Ticketmaster: We’re Still Gonna Be Robber Barons, But Now You’ll Know Upfront
For some reason Ticketmaster (who we’ve already ranted about) has decided too add a level of transparency to their business and has launched a new blog, Ticketology, and their first post is the kind of no-holds-barred dickery you’d expect from a heartless mega-corporation which runs on the souls of crushed teenage dreams.
Ticketmaster has realized that we don’t like service fees and apparently have done some market research which shows that oftentimes, finding out the cost of service fees near the end of the buying process causes a lot of people to cancel their orders, enough so that it’s hurting their business.
Now they’re going to show us the service fees upfront.
Please don’t fall for this bullshit. Here’s why.
According to the LA Times:
A drop-down menu tells you that the $30 is actually $40.30. It’s not until one clicks through the site that the fees are broken down, with a $2.50 facility charge, which goes to the venue operator, and a $7.80 “convenience charge,” some of which goes to Ticketmaster, the promoter, credit card companies and artists. Yet the actual cost of the ticket still isn’t $40.30.
The final price comes to $47.30, thanks to an additional “order processing fee” and the $2.50 charge to print your own ticket. All told, fees add $17.30 to a single $30 ticket. In instances where the promoter owns the venue, the latter is double-dipping of a sort.

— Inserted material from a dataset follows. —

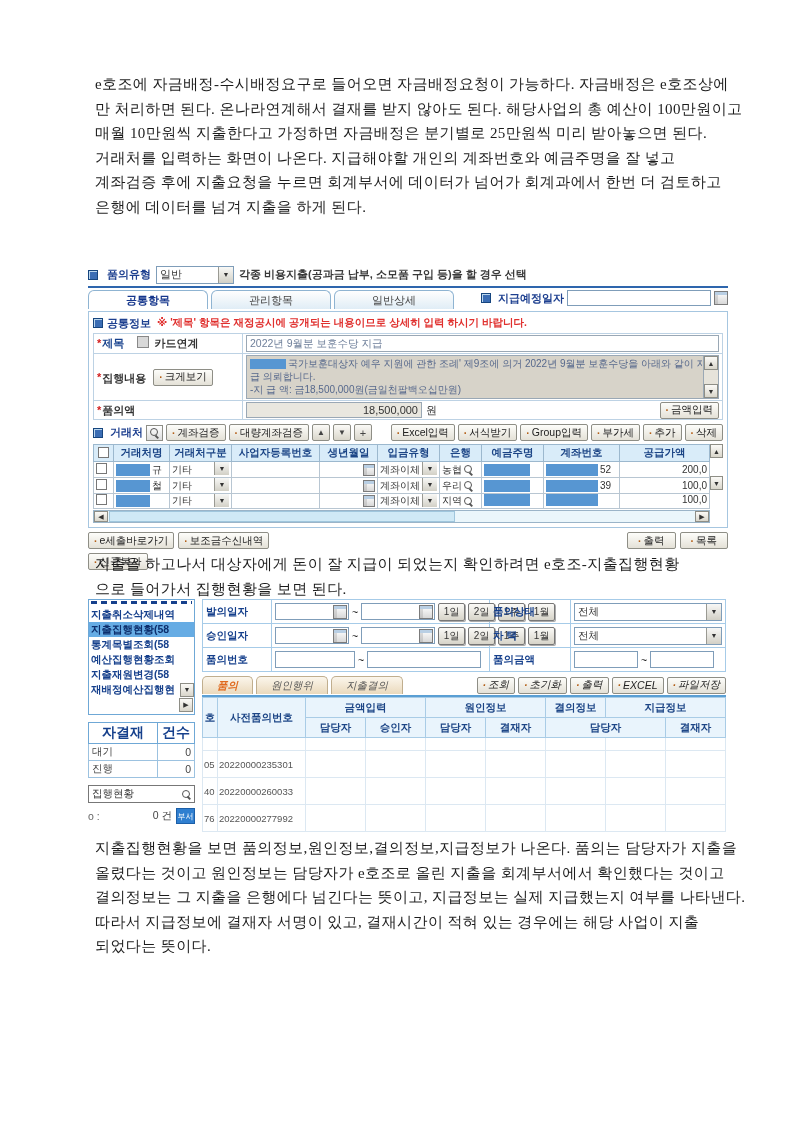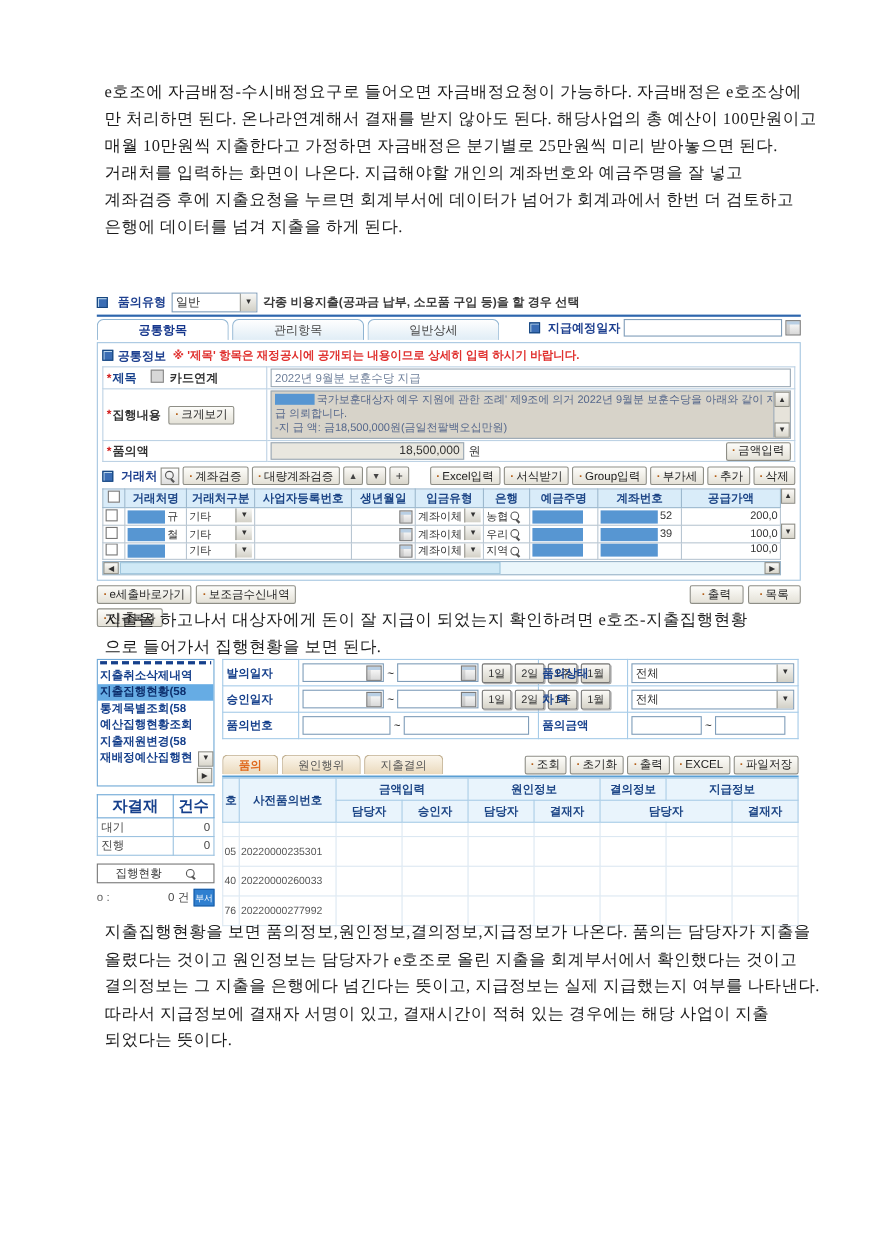"품의" .tabbar2 { font-style: none -> italic; margin-top: 13px -> 3px }
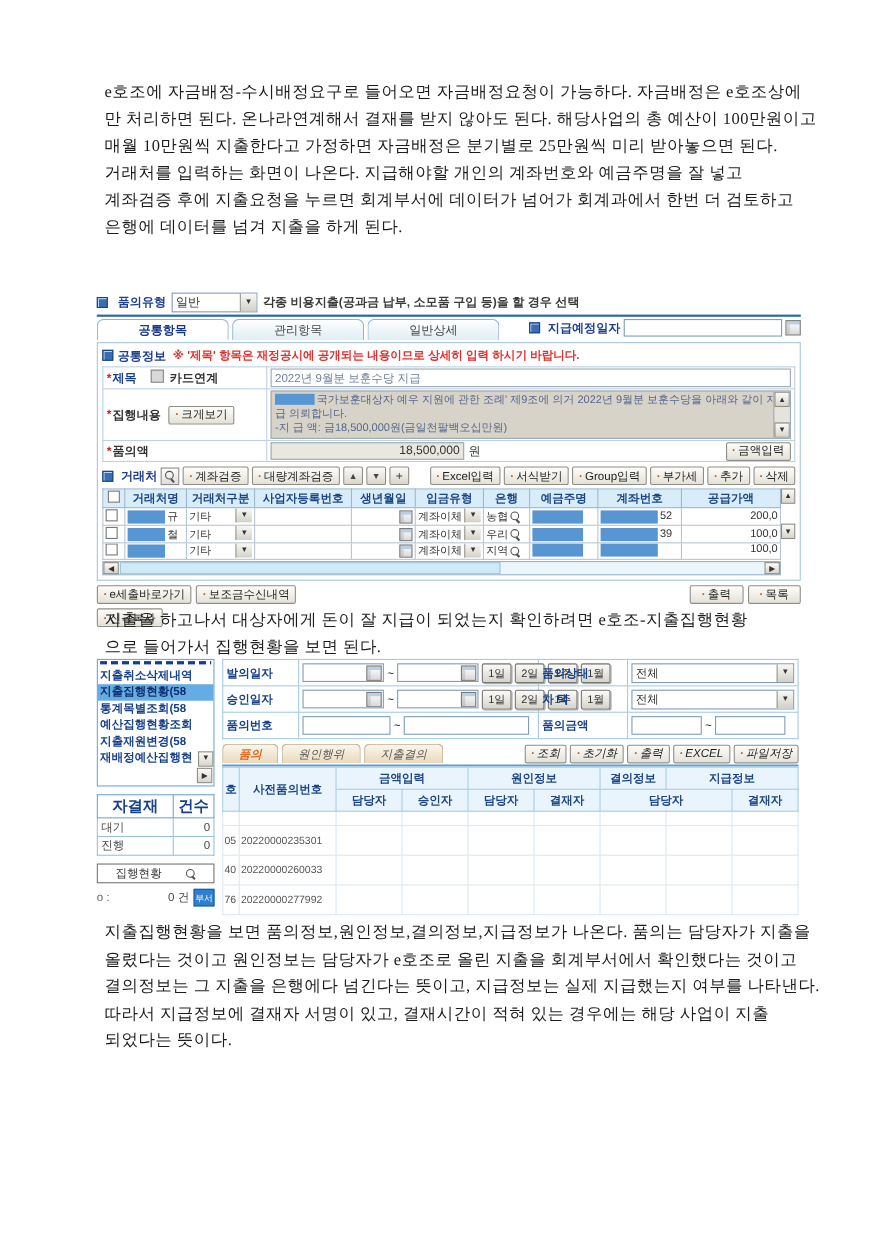"집행현황" .srch { padding: 0 16px -> 0 3px }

Now TM’s Company chief Irving Azoff has admitted the new system is perfect and his solution seems to be all-in pricing. With this prices would be fixed from the start and “will mean that print at home and order charges go away” which sounds good but…
Still, what comprises the cost of a concert ticket remains a bit of a puzzle. Going before Wall Street investors earlier this year, the company noted that the average face value of a ticket in 2010 is $55.65, and artist fees amount to anywhere between $34 or $47 of that total.
So we’ve got a situation when we’re going to be getting the full prices for our tickets up front but absolutely no idea why we’re paying the price we’re paying. At least right now it’s somewhat easy to understand that some of the tacked on price has to do with the shipping method and number of tickets purchased but with all in-pricing they could just add in all of that from the start and whatever other fucking charges they want too.
And we’ll probably pay it, especially if they got real crafty and showed us a higher price and told us some nonsense about a discount
I wish I could tell you all to boycott Ticketmaster, but I know that really wouldn’t change a thing. Just get your ass down to the venue and pickup your ticket like we did.
Oh, and if you’ve got a twitter, you definitely go harass Irving Azofff for being a dream-raper.
How’s that for some hard hitting journalism? Yes, I let someone else do most of the work. Who cares. It’s all about working smarter, not harder.
Anyways, a minor update from the land of Jules. I just landed a sweet internship at Philadelphia Weekly. Yeah, that’s right, your boy’s getting corporate with it. Wish me luck folks!